In John 17, Jesus prays that God would protect his followers.  We read the scripture.  Because of the prompting of the Holy Spirit and the word we have from the scriptures, handed down from the first Christian communities, we are Christ-followers.  We are disciples.  Jesus prays that we would be protected from the evil one.  He says, “Father, I desire that those you have given me may be with me where I am, to see my glory” (John 17:24).

And we read in Romans,

We do not know what to pray for as we ought, but the Spirit himself intercedes for us with groanings too deep for words. 27 And he who searches hearts knows what is the mind of the Spirit, because[a] the Spirit intercedes for the saints according to the will of God (8:26b-27).

 

 

            And in the book of Hebrews,

Christ has entered, not into holy places made with hands, which are copies of the true things, but into heaven itself, now to appear in the presence of God on our behalf (9:24).

 

 

            The community that preserved the story of Job for Israel knew, in spite of all the losses Israel endured, that God is good and that God’s anger is not the characteristic that predominates.  Yes, Israel had sinned, but in seeing Eliphaz and the others forgiven and restored as Job comes to a close, Israel can hang on to the hope that they will be restored and forgiven.

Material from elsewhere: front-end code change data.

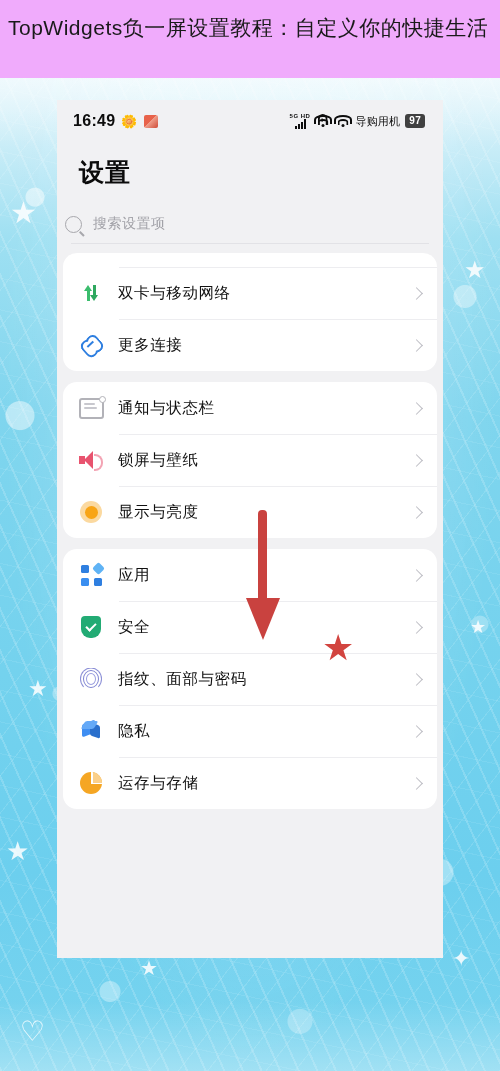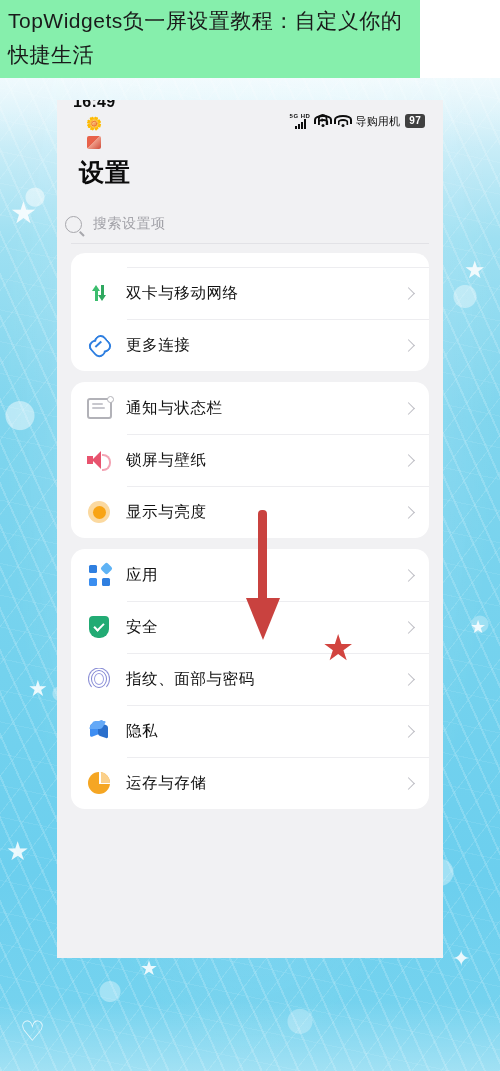"TopWidgets负一屏设置教程：自定义你的快捷生活" .title-bar { background: #86efac -> #f0abfc; padding: 4px 8px 0 8px -> 11px 8px 0 8px; width: 420px -> 500px }
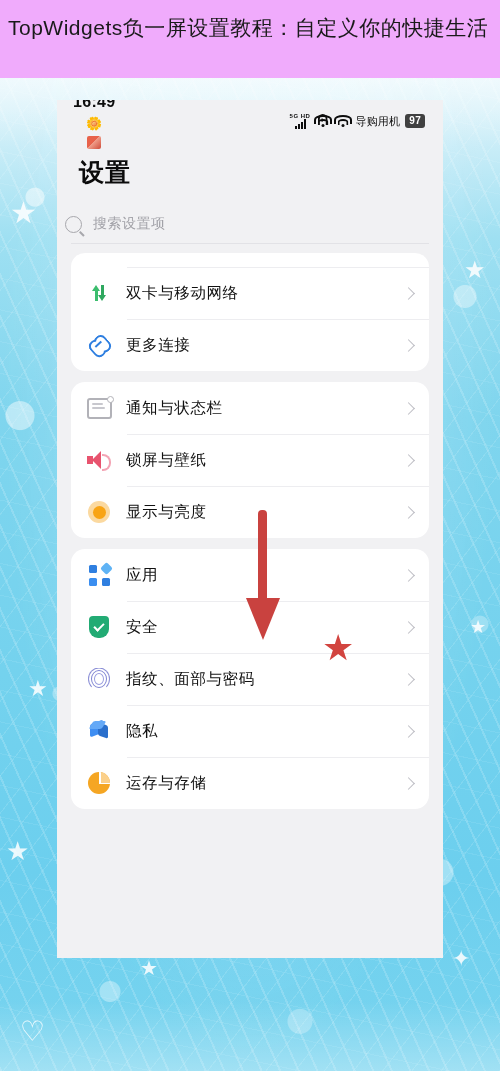"16:49" .sb-left { flex-direction: column -> none }
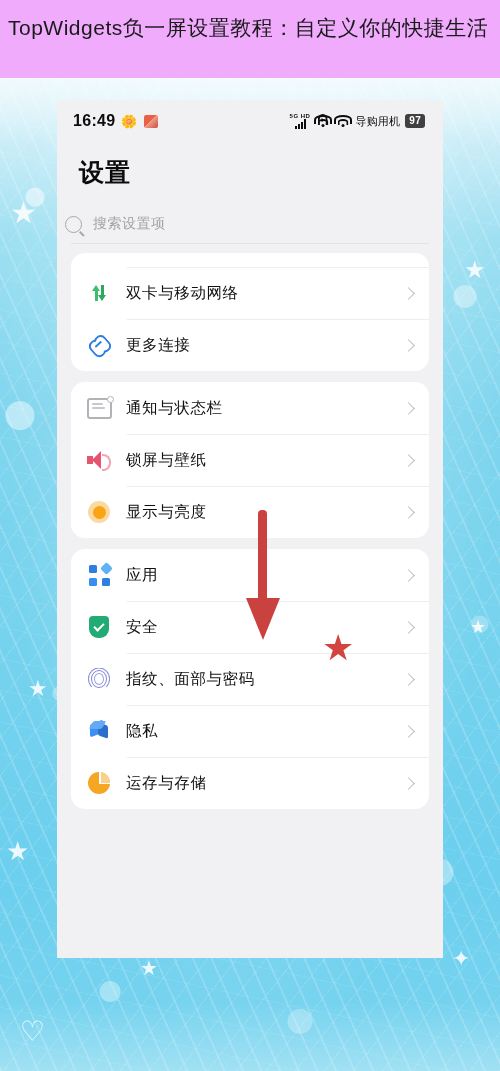"双卡与移动网络" .list { padding: 0 14px -> 0 6px }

            Do we make the mistakes that Eliphaz made?  Do we produce wrong ideas about God?  Do preach when care is what is needed?  Do we try to force God into our previously held ideas instead of humbly seeking God daily?  We sin.  And it costs.

            But it is not Job who is praying for us.  It is Jesus, the Son of God himself.  As we close the book on Job for now, we open the book on hope. We look to Advent, the season of celebrating Jesus’ birth and anticipating his coming at the end of time.  We know God will do new things in our lives – as individuals and as a church. 

            Job’s life is doubly blessed.  In Job we see that that God is unpredictable.  We also see that God can be trusted.  Life is full of twists and turns, ups and downs.  In all of it, God forgives, calls us into worship, and into fellowship with Him and with one another.  When we forget that, Jesus steps for us.  We have the Holy Spirit calling both us and the Father back together because God truly wants relationship with us.  That is the good news of Job and it is the witness of the entire Bible.